Growing Pains

Bless me my lovelies for I have sinned. Its been far too long between confessions, but dirt encrusted hands are no good for typing. I’m working hard to cultivate the little bit of land I reside on into a glorious flowering garden. I want it to be a retreat for the soul, and for the body. My partner is focused on all of the food plants, so I know Ill be eating a lot of healthy veggies in the not too distant future. I feel like Ive been bitten with the flower bug though- I am desperate to create beauty in this patch of earth.

I am desperate to cultivate beauty in all aspects of my life recently.
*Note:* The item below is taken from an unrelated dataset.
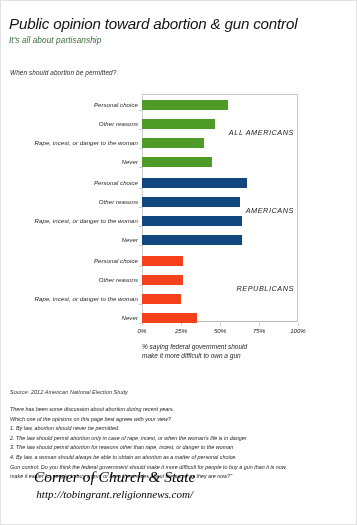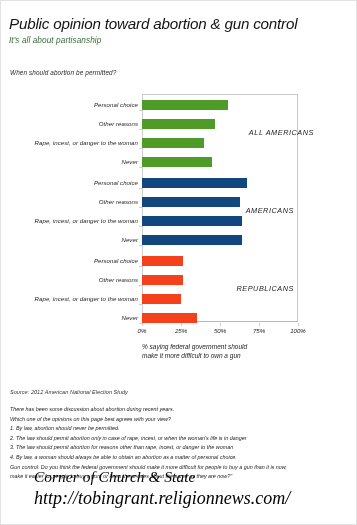"ALL AMERICANS" div.grp-label { margin-left: 20px -> none }
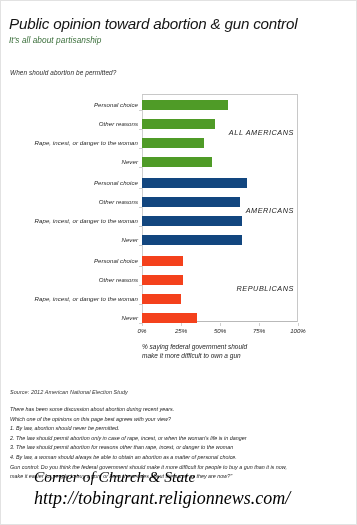"http://tobingrant.religionnews.com/" .brand .b2 { font-size: 18px -> 11px }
Another reason for the long break between posts is my foray into mental healing. My shamanic class ‘kicked it up a notch’ and I recently took a deep breath and plunged into therapy. Growing and changing for the better is just as painful as growing into new heights and I can really hear my bones creak these days. Growing pains such as these are a small price to bear when I know what glorious things will be waiting on the other side.

Spring has long been a season of rapid change and growth for me, it seems every year I too follow the wheel and the march of time. Fall is for  dead matter shuffling off, Winter for serene reflection and Spring always makes me jump into overdrive. I need to do. To be. Active adventuresome spirits do not prompt bloggers make.

Unfortunately for my partner this year its been a need for plants and gardening. I see this home of ours transformed into a oasis of lush greenery. My impatience is also growing, theses seeds need to sprout now!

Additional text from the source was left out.